Subject: Re: Successful FSBs
From: "Forrest J. Cavalier III" <>
Date: Thu, 31 Oct 2002 10:43:13 -0500 (EST)

"Stephen J. Turnbull" <> wrote in part:

> So should we concentrate on how many companies use the FS that _is_
> produced?  That's minor, minor, minor, as long as FS is drastically
> _underproduced_.  And it will be underproduced, because FS is starved
> for resources for development.  It will depend on gifts of friends,
> family, and the pound of flesh nearest the developer's own heart.  And
> that is not enough when weighed against the benefits provided by free
> software.

Sounds like you have your "half-empty" glasses on today. (And
your choices of imprecise, undefined, and subjective terms to make
a point is unlike what you usually write.)

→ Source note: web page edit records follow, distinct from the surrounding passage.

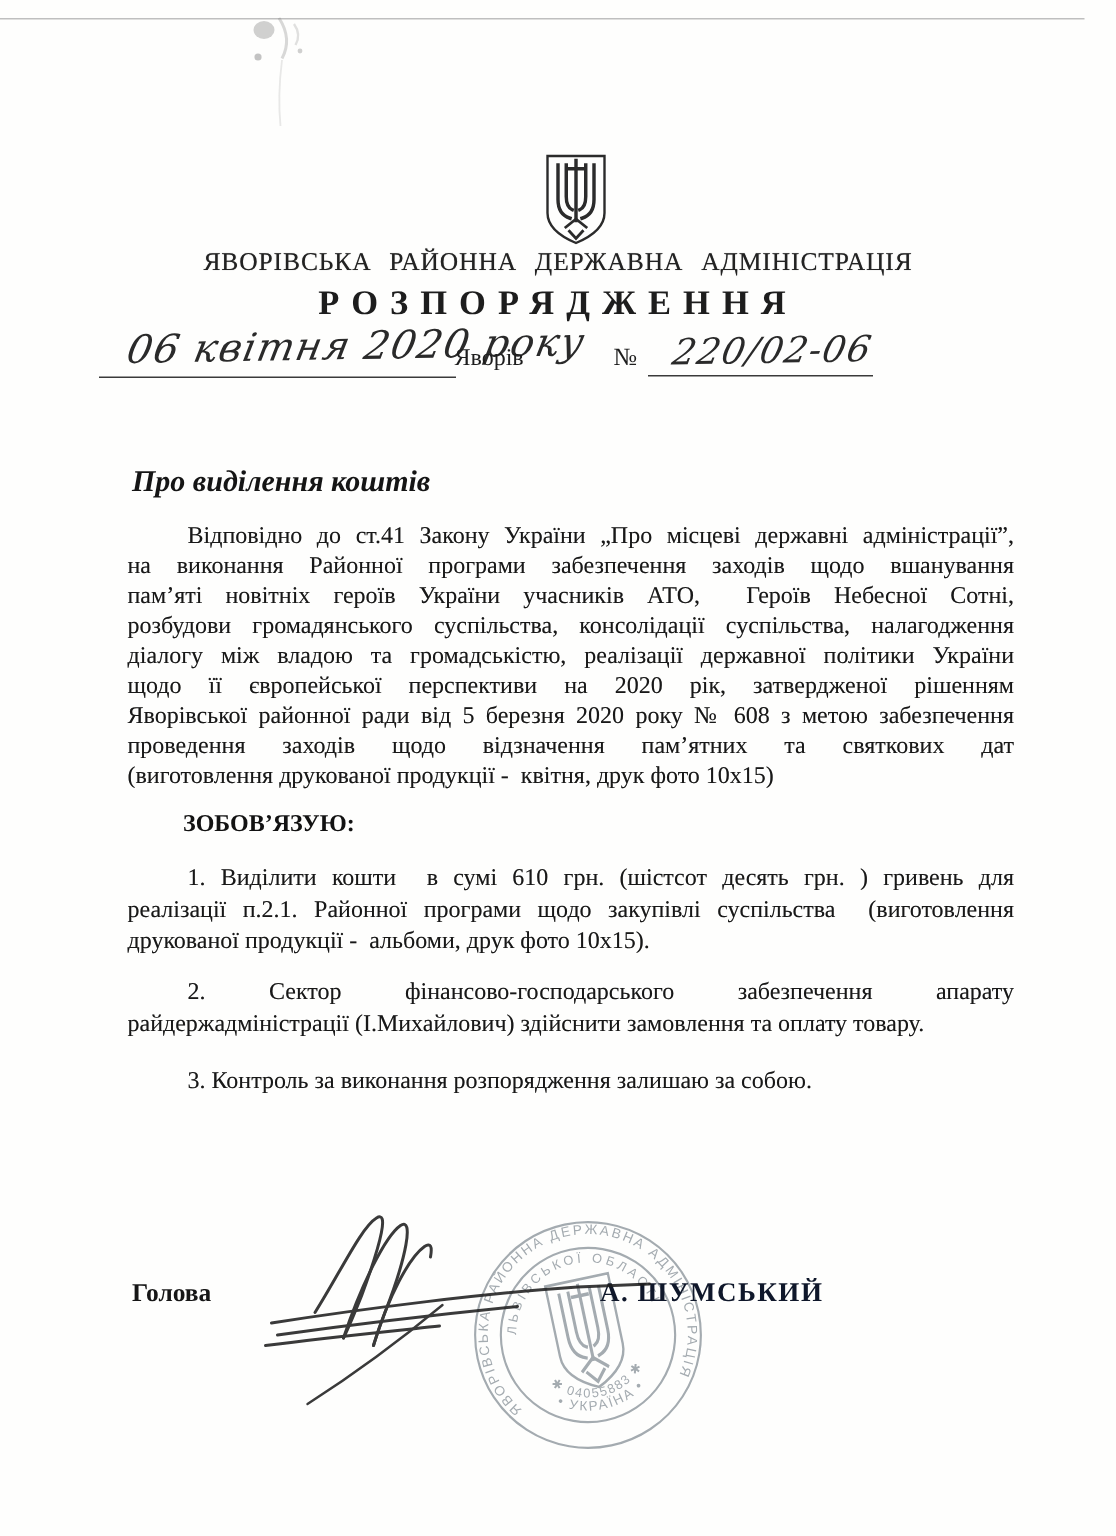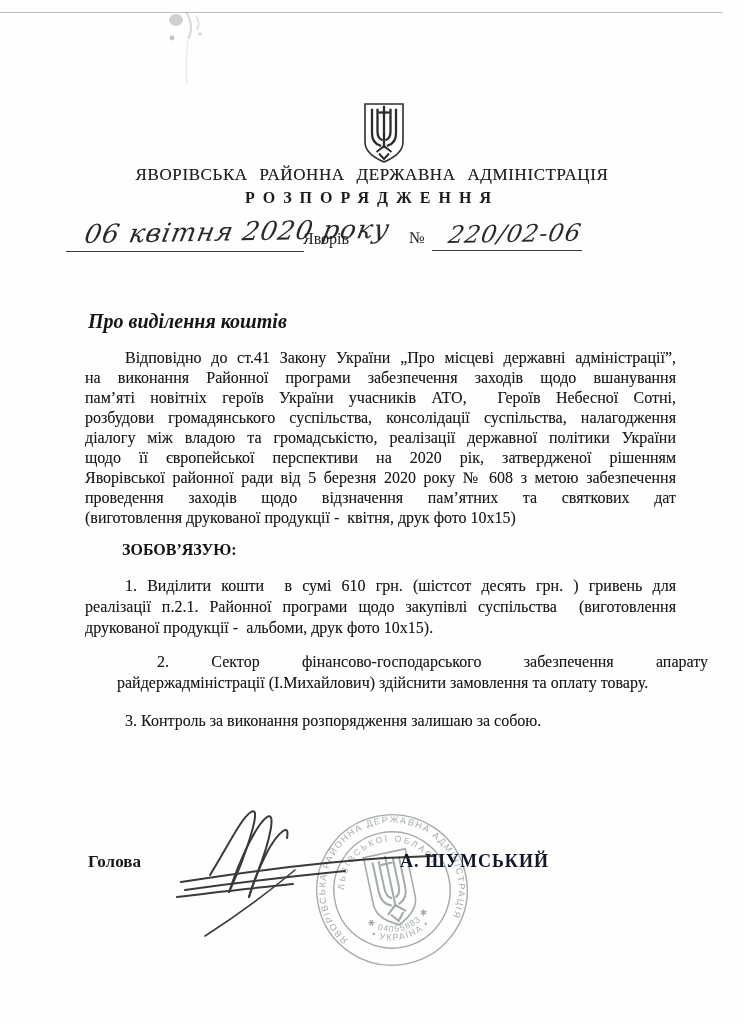--- a/index.html
+++ b/index.html
@@ -26,7 +26,7 @@
   }
   .doc-type {
     position:absolute; left:0; top:189px; width:744px;
-    text-align:center; font-size:16px; font-weight:bold; letter-spacing:8px;
+    text-align:center; font-size:23px; font-weight:bold; letter-spacing:8px;
     color:#1d1d1d;
   }
 

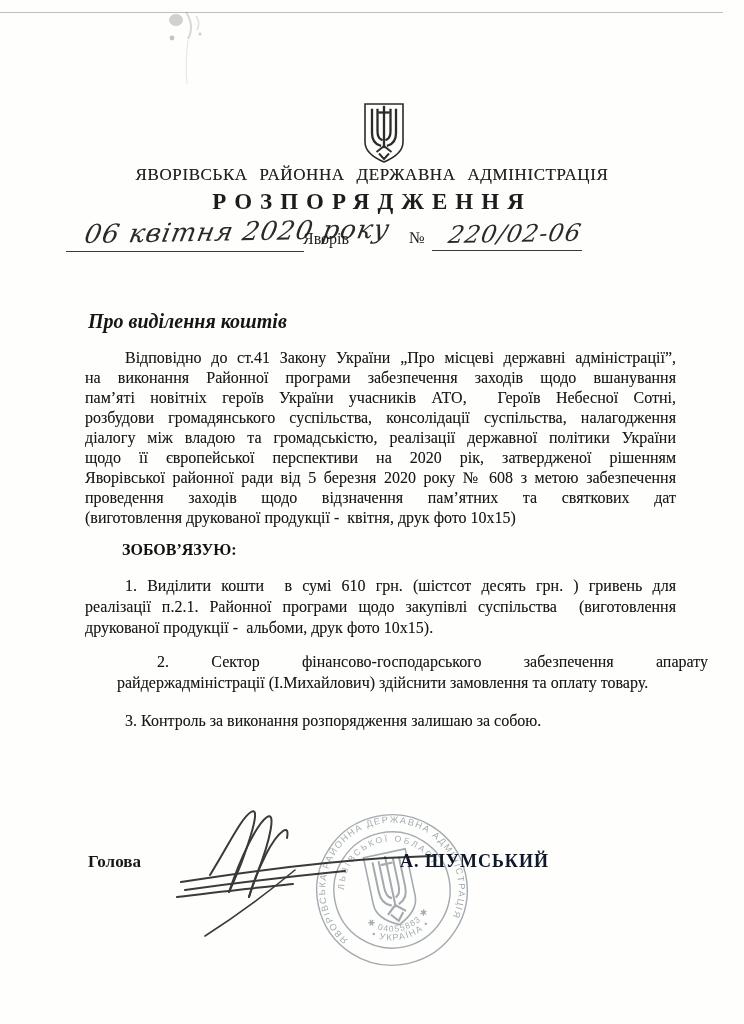--- a/index.html
+++ b/index.html
@@ -61,7 +61,7 @@
   }
   .item  { line-height:21px; }
   .item1 { top:575px; }
-  .item2 { top:651px;margin-left:32px; }
+  .item2 { top:651px; }
   .item3 { top:710px; }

When I use my "half-full" glasses, I see it differently.  Much
Proprietary Software ("PS") is very overproduced (or in other words very
inefficiently produced) because of not-invented-here attitudes and
policies which prevent reusing and sharing existing code.  How many
times are wheels reinvented?

So, if you subtract out the inefficiencies that traditional
PS has to contend with[1] and further consider that the most
productive programmers work on what they love, the amount of
FS development can very well be "enough."

The challenge of this thread is to define "enough" "starving"
"underproduced" and "benefits of FS."  

From reading this thread, it appears that there remains a lot
of cost and benefit which escapes the accounting which computes
GDP, (whether it is housework by stay-at-home parents or "gifts"
of working on free software.)

I don't know that I believe the inevitability of "the gift
economy."  But certainly a gift economy cannot be measured
the way you measure GDP.  I expect when it needs to be taxed,
the IRS accountants will find a way to measure it.

[1] - Actually if you take a look at any SourceForge category
you will see a huge amount of duplicated work as well.  Ego
rules, but rules less strongly in FS.